タンタン竹女(長崎の昔ばなし第一集より)

 むかしむかし、中島川の上流の谷間から、夕がたになると、美しい上の音いろがながれてきました。

 「なんとよか笛の音じゃ。そうじゃ、あれはお竹さんの吹く笛じゃ」

と、村のひょうばんでした。

 このお竹さん、西山村の村役人、松見半太夫のひとりむすめでした。

 夏の夕ぐれのこと。お竹さんが笛を吹きながら、山道を歩いて行くと、ひとりの気高い若者がジッと笛の音を聞く様子で林の中に立っていました。

 それからというものお竹さんは、この若者の美しい姿に思いをよせて、毎夜、笛を吹いて歩きました。
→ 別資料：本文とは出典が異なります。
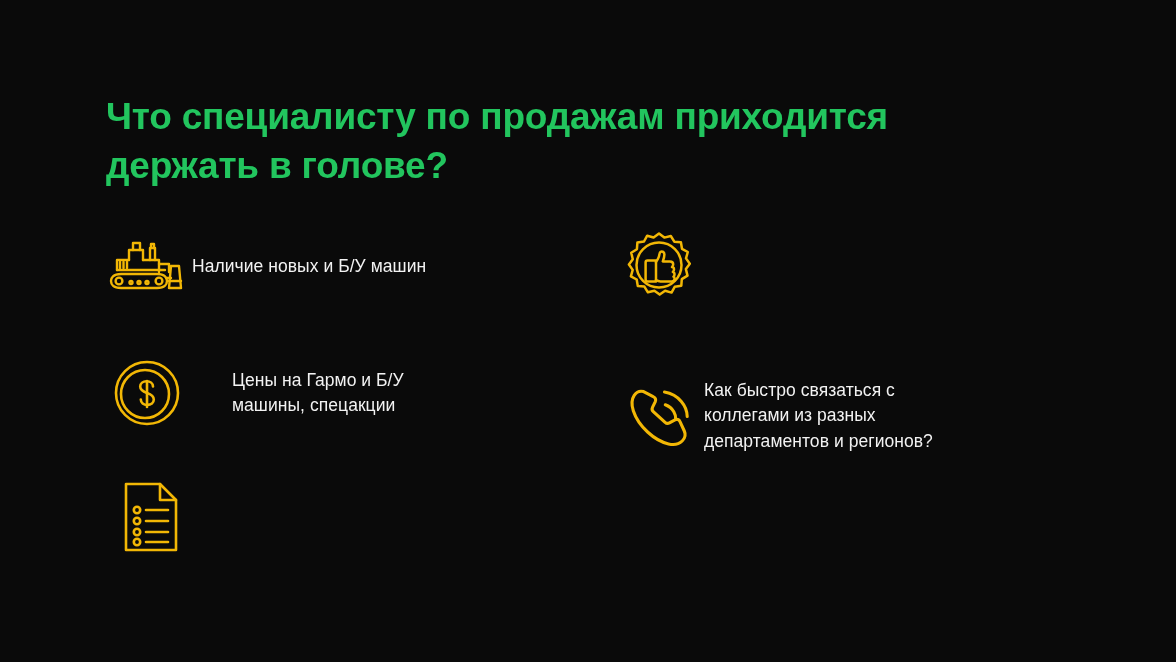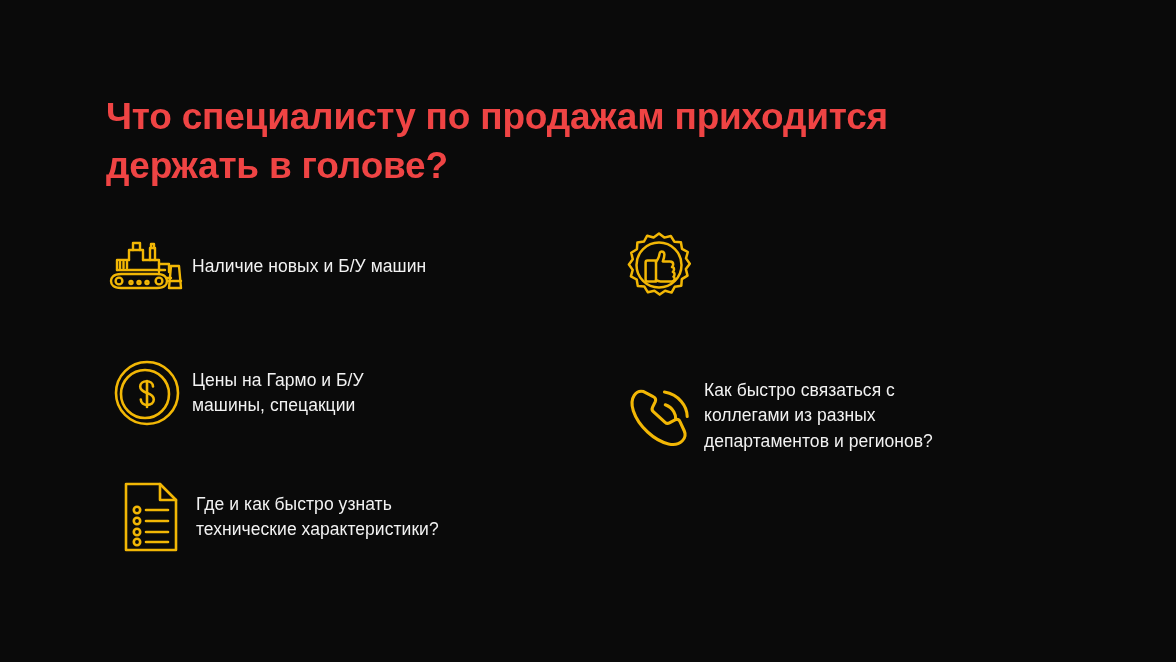--- a/index.html
+++ b/index.html
@@ -16,21 +16,21 @@
     font-family: "Liberation Sans", "DejaVu Sans", sans-serif;
     -webkit-font-smoothing: antialiased;
   }
 
   
   .title {
     position: absolute;
     left: 106px;
     top: 68px;
     width: 920px;
-    color: #ef4444;
+    color: #22c55e;
     font-size: 37px;
     font-weight: bold;
     line-height: 1.32;
     letter-spacing: -0.2px;
     white-space: pre-line;
   }
 
   
   .col {
     position: absolute;
@@ -60,21 +60,21 @@
     color: #f2f2f2;
     font-size: 17.5px;
     line-height: 1.45;
     white-space: pre-line;
     letter-spacing: 0.05px;
     padding-left: 2px;
   }
 
   
   .l1 { top: 0px;   left: 0px; justify-content: space-between; }
-  .l2 { top: 126px; left: 0px; }
+  .l2 { top: 126px; left: 0px; gap: 40px; }
   .l3 { top: 250px; left: 4px; }
   
   .r1 { top: 0px;   left: 0px; }
   .r2 { top: 126px; left: 0px; margin-top: 23px; }
 </style>
 </head>
 <body>
 
 <div class="slide">
 
@@ -139,22 +139,20 @@
           <circle cx="15" cy="30" r="3.2"></circle>
           <circle cx="15" cy="41" r="3.2"></circle>
           <circle cx="15" cy="52" r="3.2"></circle>
           <circle cx="15" cy="62" r="3.2"></circle>
           <path d="M24 30 L46 30"></path>
           <path d="M24 41 L46 41"></path>
           <path d="M24 52 L46 52"></path>
           <path d="M24 62 L46 62"></path>
         </svg>
       </span>
-      <span class="item-text">Где и как быстро узнать
-технические характеристики?</span>
     </div>
   </div>
 
   <div class="col col-right">
 
     <div class="item r1">
       <span class="icon-box">
         <svg width="72" height="72" viewBox="0 0 72 72" fill="none" stroke="#F2B705" stroke-width="2.5" stroke-linecap="round" stroke-linejoin="round">
 
           <path d="M36 2.5 L41.3 6.6 L47.8 5.0 L51.3 10.7 L57.9 11.2 L59.0 17.8 L64.8 21.0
その日も、岩に腰をかけて笛の音を聞いている若者の姿が月あかりに輝(て)らされて見えてきました。ふたりは、いつも、この岩のところで会っていたのでした。やがてふたりは愛し合う仲になりました。

 しかし、ある日のこと、いつも聞こえてくるはずのお竹さんの笛の音が聞こえなくなり、その姿もフッツリと消えてしまったのです。父の半太夫はたいそう心配して、村人たちとともに、なん日も山じゅうをさがして歩きました。すると、頂上近くの竜頭岩(りゅうとうがん)の上にふたりがしっかりと抱きあっている姿をみつけました。

 そこで、修験者のひとりが、これを見て、じゅ文をとなえると、若者は、一ぴきの大蛇の姿になって森の中に消えました。

 若者がわすれられないお竹さんは、たいへんかなしんで、とうとう重い病気にかかり、はかなく死んでしまいました。

 それからは、この岩をたたくと、

 「タンタン、タケジョ、タンタン、タケジョ」

と、鳴ったそうです。

いまも竜頭岩は、タンタン、タケジョと、呼ばれています。